Ações lentas e “esperança” em Trump marcam crítica europeia
O presidente ucraniano, Volodymyr Zelensky, disparou críticas contundentes contra a Europa durante sua participação no Fórum de Davos. Após um encontro com o presidente dos Estados Unidos, Donald Trump, para discutir o fim do conflito com a Rússia, Zelensky condenou a inação europeia diante da guerra, comparando-a a uma atitude de “modo Groenlândia”. Segundo ele, muitos líderes europeus parecem “simplesmente não saber o que fazer a respeito” e esperam que os EUA resolvam a questão.

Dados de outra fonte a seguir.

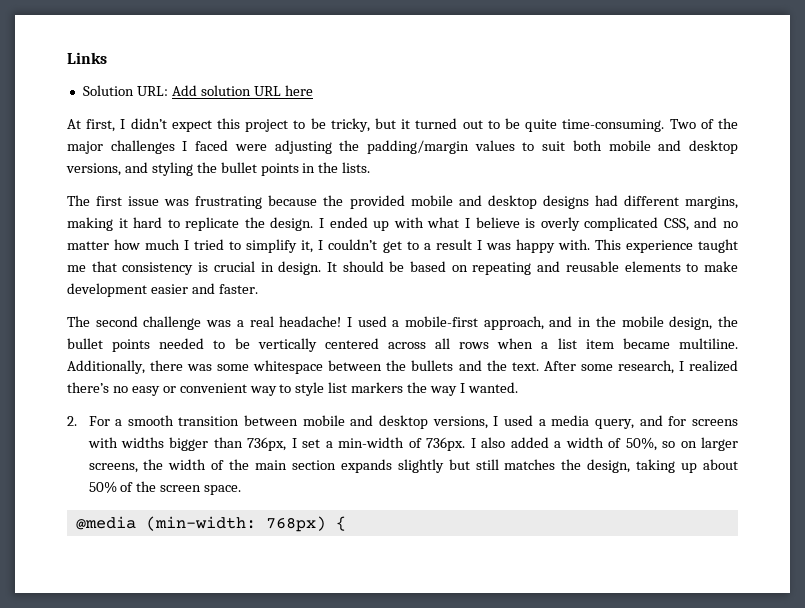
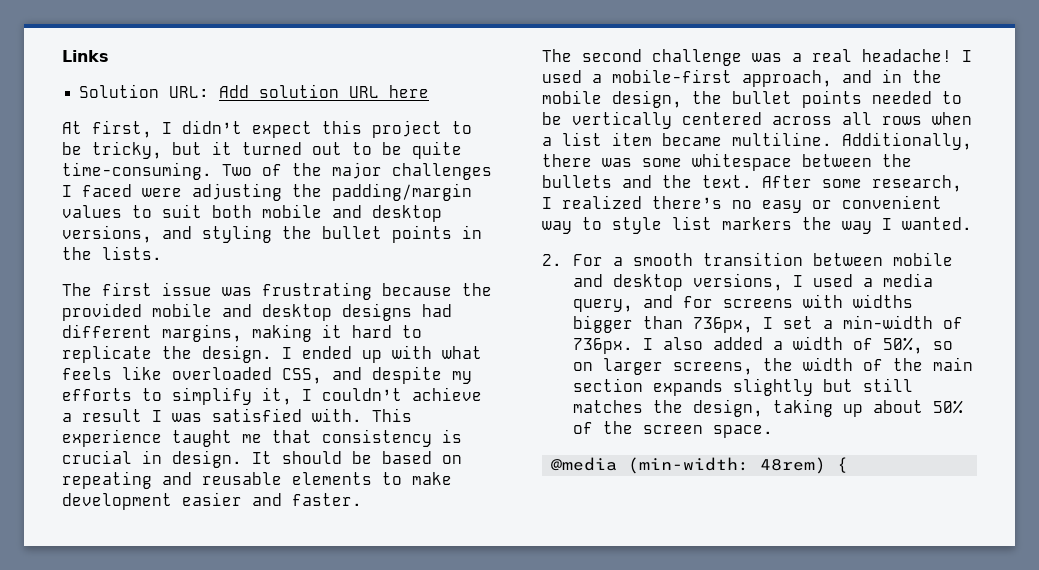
- I ended up with what I believe is overly complicated CSS, and no matter how much I tried to simplify it, I couldn’t get to a result I was happy with.
+ I ended up with what feels like overloaded CSS, and despite my efforts to simplify it, I couldn’t achieve a result I was satisfied with.
- @media (min-width: 768px) {
+ @media (min-width: 48rem) {

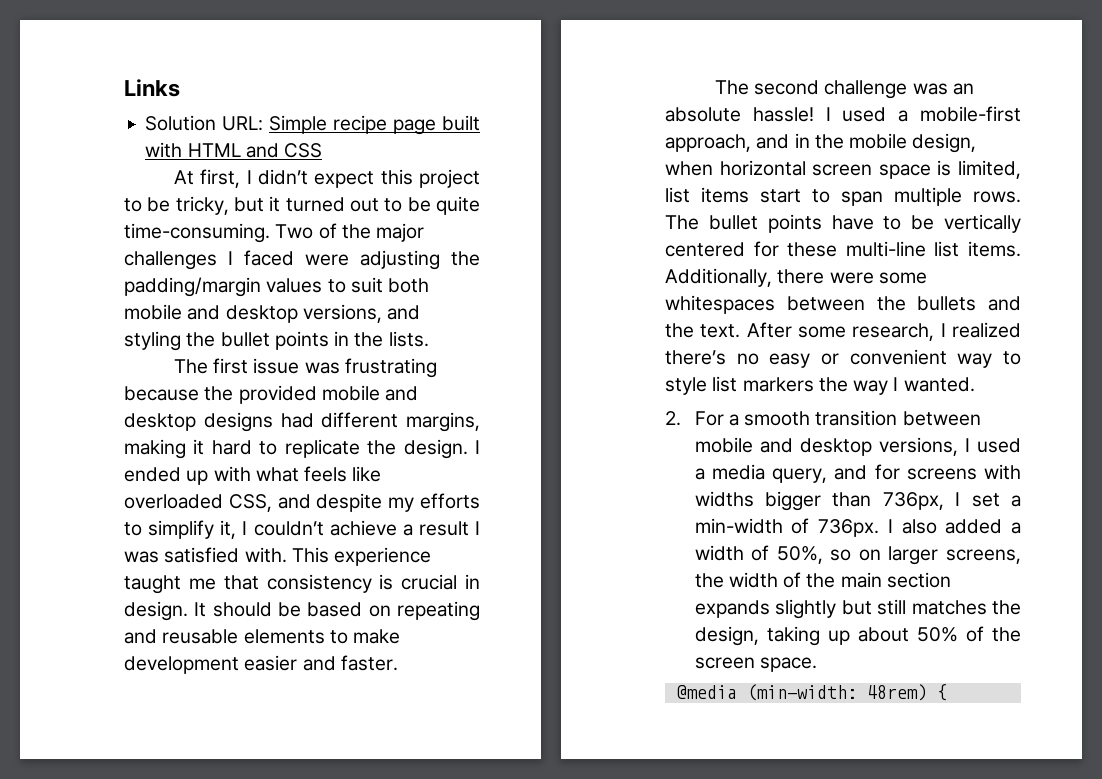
- Solution URL: Add solution URL here
+ Solution URL: Simple recipe page built with HTML and CSS
- The second challenge was a real headache!
+ The second challenge was an absolute hassle!
- I used a mobile-first approach, and in the mobile design, the bullet points needed to be vertically centered across all rows when a list item became multiline. Additionally, there was some whitespace between the bullets and the text.
+ I used a mobile-first approach, and in the mobile design, when horizontal screen space is limited, list items start to span multiple rows. The bullet points have to be vertically centered for these multi-line list items. Additionally, there were some whitespaces between the bullets and the text.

Zelensky cobra Europa por segurança no Ártico e alerta sobre Rússia
Zelensky enfatizou a necessidade de a Europa agir proativamente, citando a situação na Groenlândia como exemplo. Ele sugeriu a criação de bases militares na região dinamarquesa para conter a influência russa e chinesa, alertando que a falta de ação pode levar a uma perda de credibilidade. “Quarenta soldados não protegerão nada”, declarou, mencionando a presença de navios de guerra russos na área e oferecendo a expertise militar da Ucrânia para neutralizá-los, caso fosse solicitado.
Dependência da OTAN e questionamentos sobre a segurança europeia
O líder ucraniano também levantou dúvidas sobre a capacidade da Europa de se defender sem o apoio dos Estados Unidos. Zelensky questionou a eficácia da OTAN em caso de uma nova agressão russa a um país europeu, como Lituânia ou Polônia. “A Europa confia apenas na crença de que, se o perigo surgir, a OTAN agirá, mas ninguém realmente viu a aliança em ação”, pontuou, sugerindo que a aliança militar depende da percepção de que os EUA intervirão.

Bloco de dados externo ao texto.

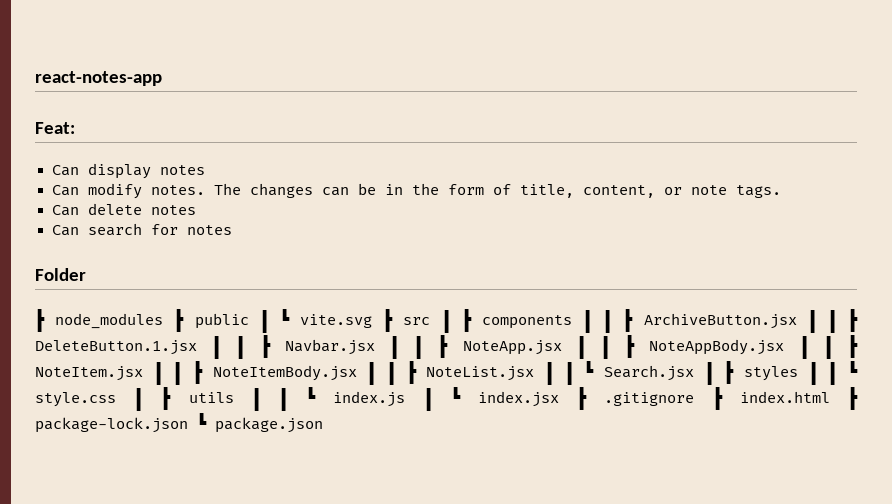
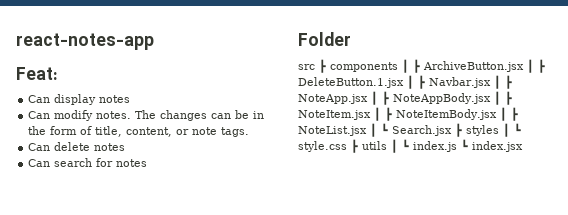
- ┣ node_modules ┣ public ┃ ┗ vite.svg ┣ src ┃ ┣ components ┃ ┃ ┣ ArchiveButton.jsx ┃ ┃ ┣ DeleteButton.1.jsx ┃ ┃ ┣ Navbar.jsx ┃ ┃ ┣ NoteApp.jsx ┃ ┃ ┣ NoteAppBody.jsx ┃ ┃ ┣ NoteItem.jsx ┃ ┃ ┣ NoteItemBody.jsx ┃ ┃ ┣ NoteList.jsx ┃ ┃ ┗ Search.jsx ┃ ┣ styles ┃ ┃ ┗ style.css ┃ ┣ utils ┃ ┃ ┗ index.js ┃ ┗ index.jsx ┣ .gitignore ┣ index.html ┣ package-lock.json ┗ package.json
+ src ┣ components ┃ ┣ ArchiveButton.jsx ┃ ┣ DeleteButton.1.jsx ┃ ┣ Navbar.jsx ┃ ┣ NoteApp.jsx ┃ ┣ NoteAppBody.jsx ┃ ┣ NoteItem.jsx ┃ ┣ NoteItemBody.jsx ┃ ┣ NoteList.jsx ┃ ┗ Search.jsx ┣ styles ┃ ┗ style.css ┣ utils ┃ ┗ index.js ┗ index.jsx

Cobrança por justiça e tribunal especial para agressão russa
Além das questões de segurança e defesa, Zelensky expressou frustração com a lentidão na criação de um tribunal especial para julgar a agressão russa, a ser integrado ao Tribunal Penal Internacional (TPI). Ele criticou a falta de progresso efetivo, questionando se o que falta é tempo ou vontade política. “Com muita frequência na Europa, algo mais urgente do que a justiça é o que importa”, lamentou, embora tenha agradecido o trabalho dos parceiros em garantir a segurança da Ucrânia após o conflito.